TASK STATEMENT: Retype each record exactly; no pictures.

*** Opening of AVAILABLE RECORDS ***

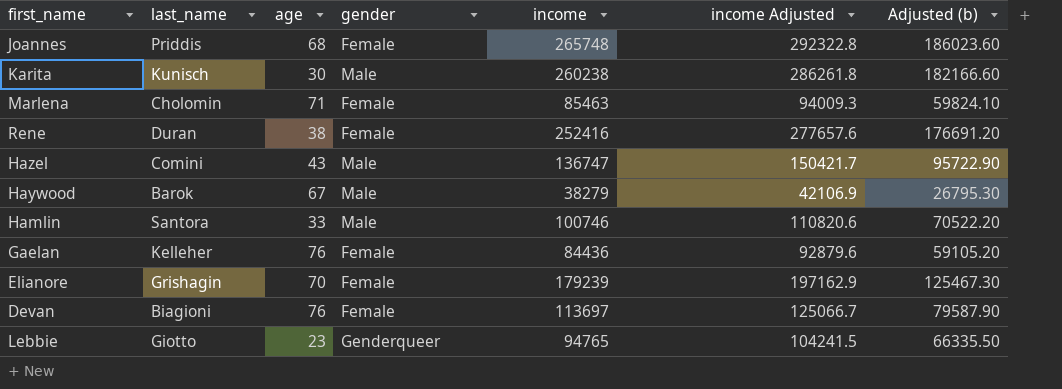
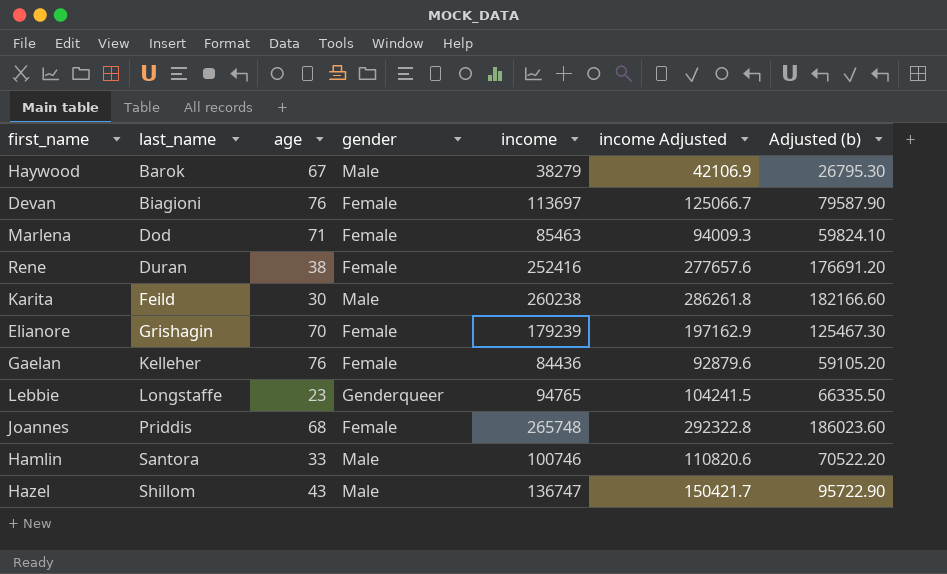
row order: none -> last_name ascending
Marlena | last_name: Cholomin -> Dod
Karita | last_name: Kunisch -> Feild
Lebbie | last_name: Giotto -> Longstaffe
Hazel | last_name: Comini -> Shillom

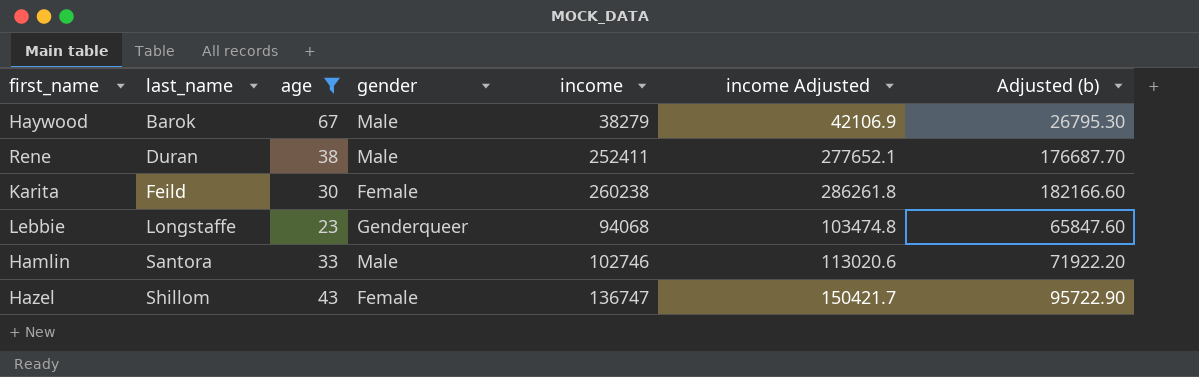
filter: none -> age <= 67
Rene | gender: Female -> Male
Rene | income: 252416 -> 252411
Rene | income Adjusted: 277657.6 -> 277652.1
Rene | Adjusted (b): 176691.20 -> 176687.70
Karita | gender: Male -> Female
Lebbie | income: 94765 -> 94068
Lebbie | income Adjusted: 104241.5 -> 103474.8
Lebbie | Adjusted (b): 66335.50 -> 65847.60
Hamlin | income: 100746 -> 102746
Hamlin | income Adjusted: 110820.6 -> 113020.6
Hamlin | Adjusted (b): 70522.20 -> 71922.20
Hazel | gender: Male -> Female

*** Close of AVAILABLE RECORDS ***

WRITTEN RESPONSE:
row order: none -> last_name ascending
Marlena | last_name: Cholomin -> Dod
Karita | last_name: Kunisch -> Feild
Lebbie | last_name: Giotto -> Longstaffe
Hazel | last_name: Comini -> Shillom

filter: none -> age <= 67
Rene | gender: Female -> Male
Rene | income: 252416 -> 252411
Rene | income Adjusted: 277657.6 -> 277652.1
Rene | Adjusted (b): 176691.20 -> 176687.70
Karita | gender: Male -> Female
Lebbie | income: 94765 -> 94068
Lebbie | income Adjusted: 104241.5 -> 103474.8
Lebbie | Adjusted (b): 66335.50 -> 65847.60
Hamlin | income: 100746 -> 102746
Hamlin | income Adjusted: 110820.6 -> 113020.6
Hamlin | Adjusted (b): 70522.20 -> 71922.20
Hazel | gender: Male -> Female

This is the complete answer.